AI Safety Paradox
Under several reasonable assumptions, super intelligence will actually help defenders in attacker-defender asymmetries that arise in biological or cyber warfare.
As the marginal cost of intelligence goes way down, many more attack vectors can be found via red-teaming and systems can get hardened or inoculated until all relevant attack vectors are covered. While this used to be impossible for most complex systems, super intelligence will make this much more viable.
Assumptions:
The marginal cost of intelligence is going down.
There is a large but finite number of attack vectors N_d for a given system to be defended against.
Attackers have a budget B_a and defenders have a budget B_d.
There is a cost c to defend or exploit an attack vector and it’s much smaller than the total budget on each side c << B_a and B_d so theoretically many attacks can be found.
This cost is larger driven by the cost of intelligence.
Initial Intuition:
The cost of one attack is much smaller than the budget on each side. Attackers only have to be right once, whereas defenders have to be right c * N_d.
Hence, many people currently assume the attacker-defender asymmetry exists and just gets worse with more intelligence becoming cheaper.
Paradox:
What will likely happen instead is the following. If you divide the total defender budget by c, you get the number of currently available threat vectors you can pro-actively defend against: N = B_d/c.
As the price of c -> 0, N approaches N_d. In other words, at that point, we can inoculate a system and defend against all potential attacks. The lower c, the more defenses can be built and the more we can harden a system.
Examples:
Biological Defense: An ASI could model every possible mutation of pathogens that can enter the human body and preemptively develop countermeasures—vaccines, treatments, or containment strategies—before an outbreak occurs.
Cybersecurity: In the realm of digital systems, an ASI could simulate all conceivable attack strategies against a network, identify bugs and vulnerabilities in real time, and patch them instantaneously.
Additional Notes:
If attackers and defenders have access to the same open source intelligence or a similar level of reasoning, it will be even easier to predict potential attack vectors and then secure systems proactively. Open source makes it much more likely this paradox will play out benevolently.

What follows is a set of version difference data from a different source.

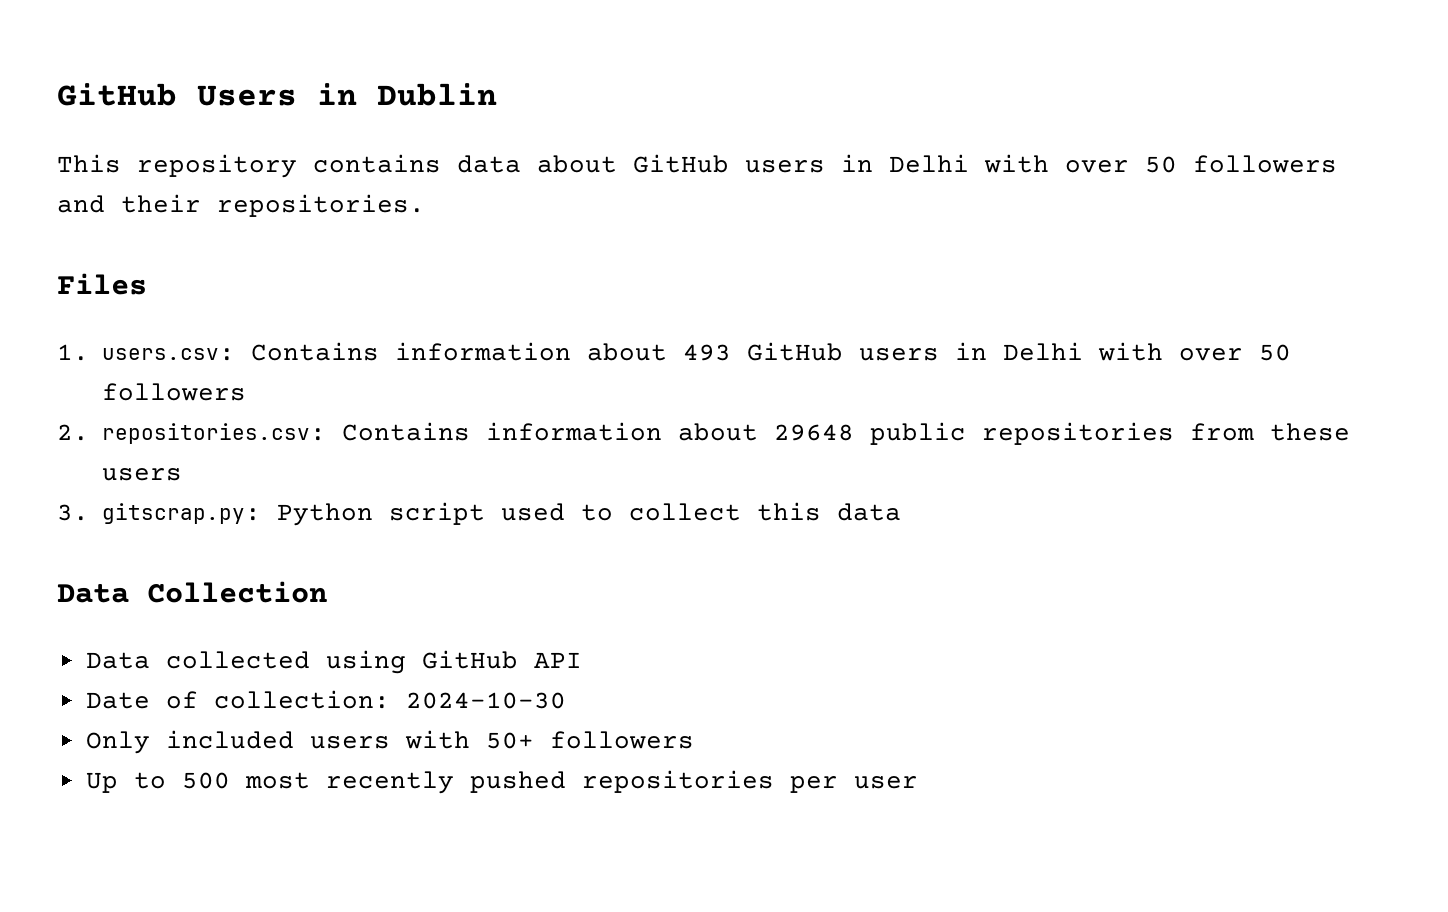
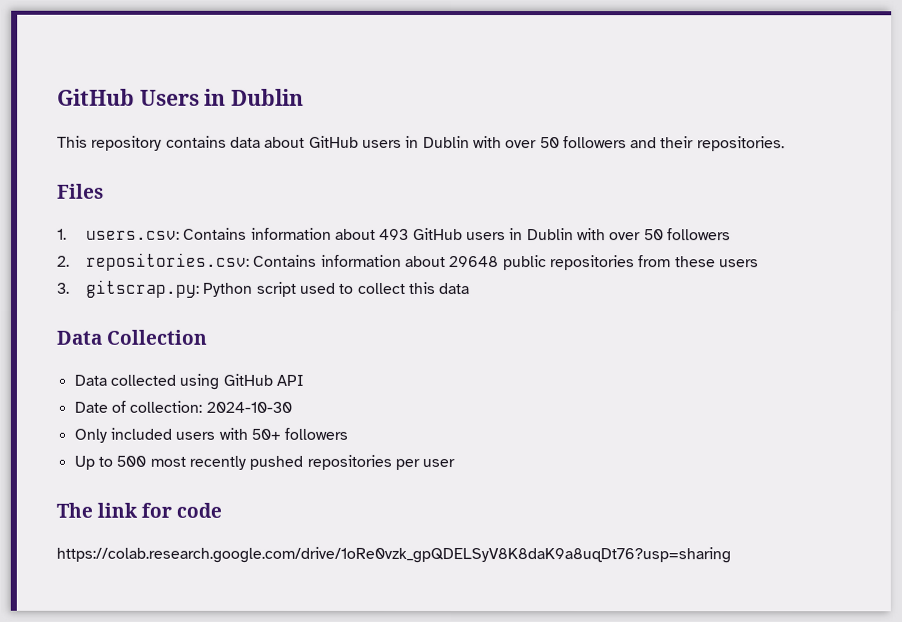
- This repository contains data about GitHub users in Delhi with over 50 followers and their repositories.
+ This repository contains data about GitHub users in Dublin with over 50 followers and their repositories.
- 1. users.csv: Contains information about 493 GitHub users in Delhi with over 50 followers
+ 1. users.csv: Contains information about 493 GitHub users in Dublin with over 50 followers
+ The link for code
+ https://colab.research.google.com/drive/1oRe0vzk_gpQDELSyV8K8daK9a8uqDt76?usp=sharing

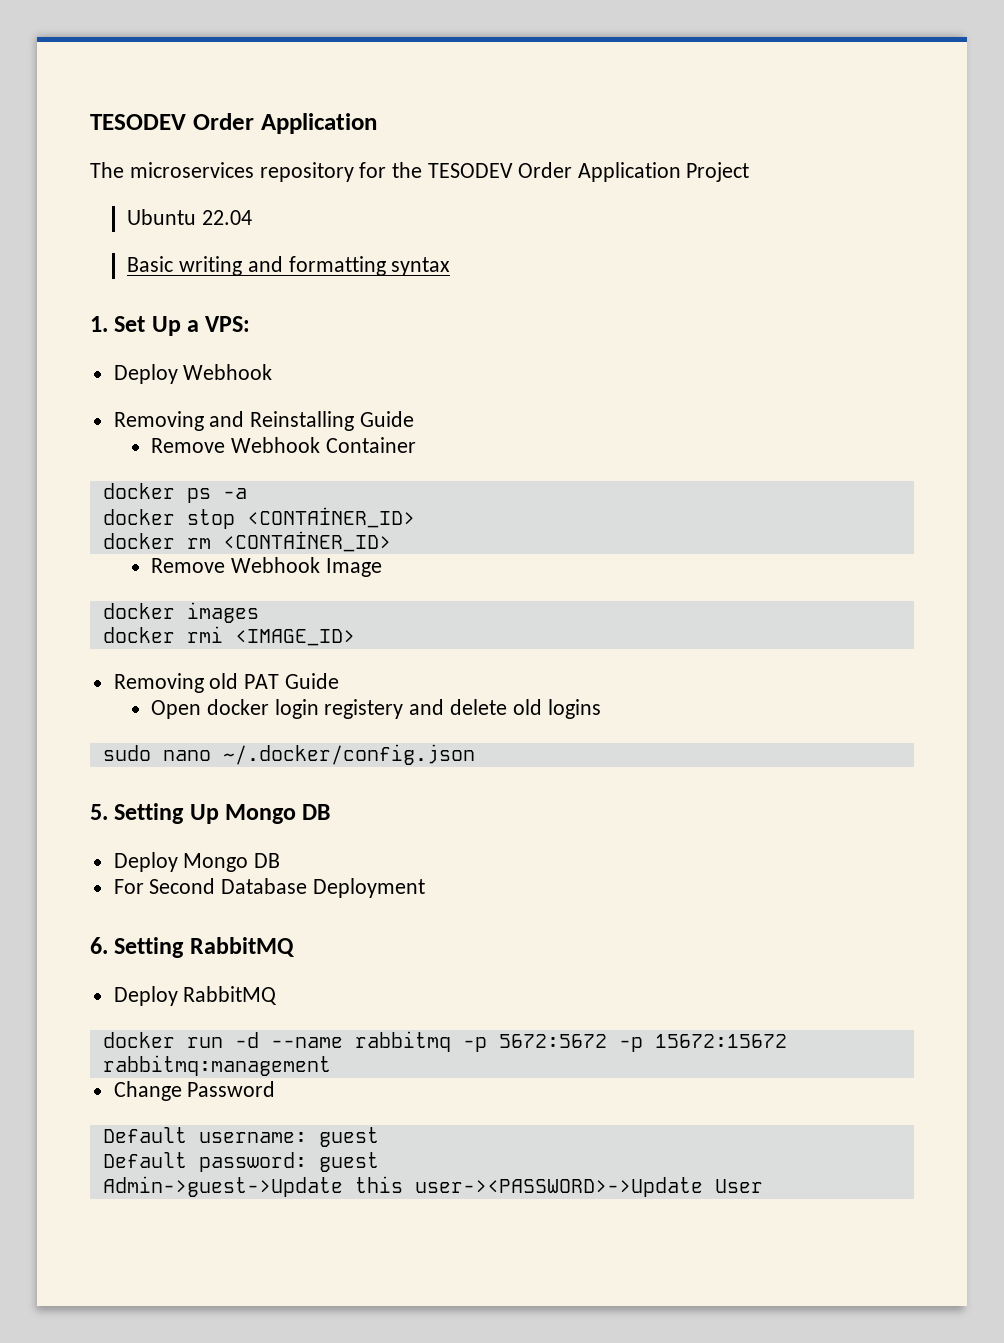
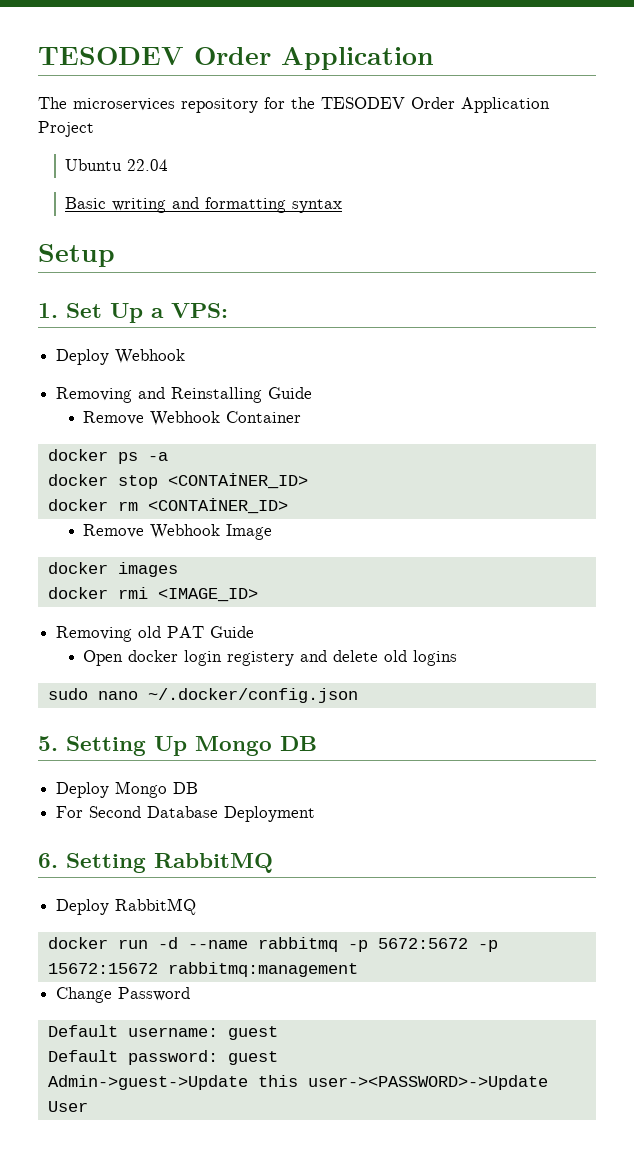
+ Setup

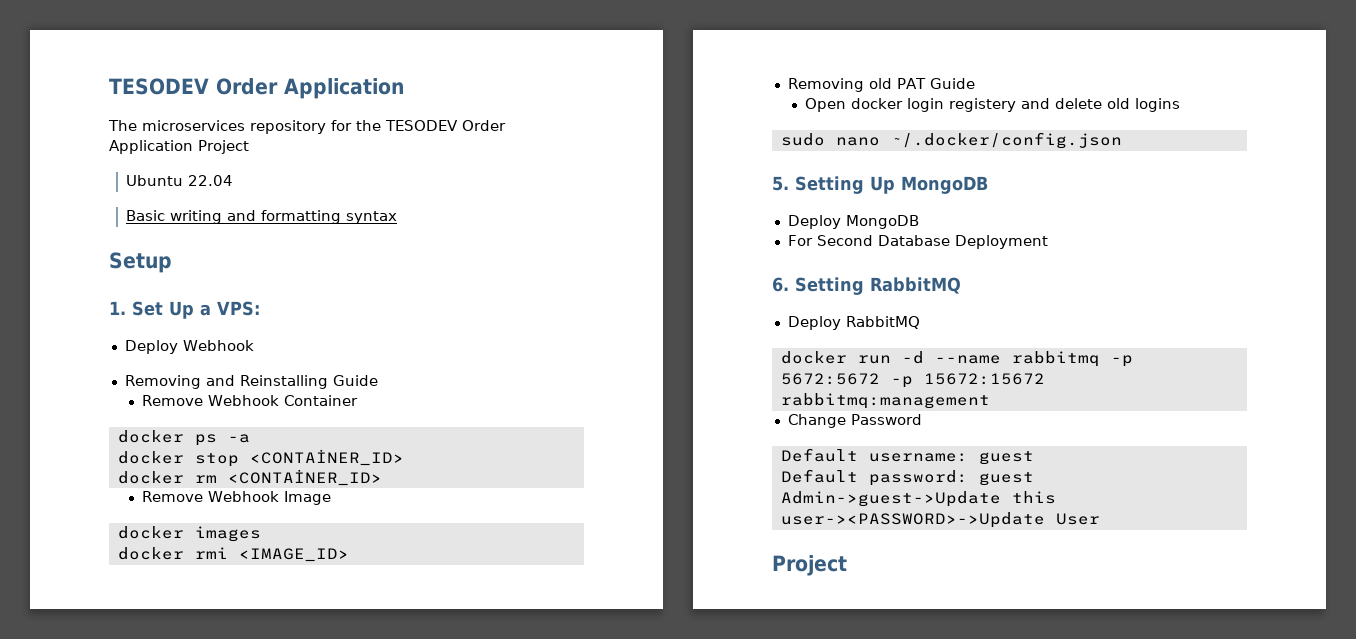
- 5. Setting Up Mongo DB
- Deploy Mongo DB
+ 5. Setting Up MongoDB
+ Deploy MongoDB
  Admin->guest->Update this user-><PASSWORD>->Update User
+ Project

However, if attackers could reduce their costs massively and defenders cannot, this breaks down.
In most cases, we can assume that B_d >B_a: the budget for defense is higher than for attack, eg. more money is available to save humanity from deadly viruses than is being spent on creating deadly viruses.
It is also fair to assume that the cost of an attack is lower than that of a defense. This doesn’t matter in the limit though if they both go down towards zero.
If one assumed there are infinitely many attack vectors for a network or the human body, the paradox cannot play out well. But I’d argue that each has a finite limit, eg.
While the maximum number of theoretical viruses reach into the millions, viable variations are limited to approximately 40,000 due to structural constraints, binding requirements, and evolutionary stability factors (according to a ydc compute agent analysis). https://you.com/search?q=How+many+viruses+could+there+be+that+can+attack+the+human+body+given+the+number+of+binding+sites+or...&cid=c1_0e4c322b-dd52-457b-bd3a-e35cc411b5e3
In p(doom) sci-fi stories, fiction authors sometimes assume near magical capabilities, like a virus that can be dormant for years until it reaches all humans, stays completely undetected by everyone and then over night get triggered to kill everybody instantly. If such a near magical AI is available, I’d have used it to create a near magical vaccine against all such viruses given the cost is very low. Near magical capabilities are generally highly unrealistic.
This is somewhat connected to Jevon’s paradox (https://www.socher.org/thoughts/jevons-paradox-of-llms)
I look forward to well reasoned arguments for where this reasoning might be wrong.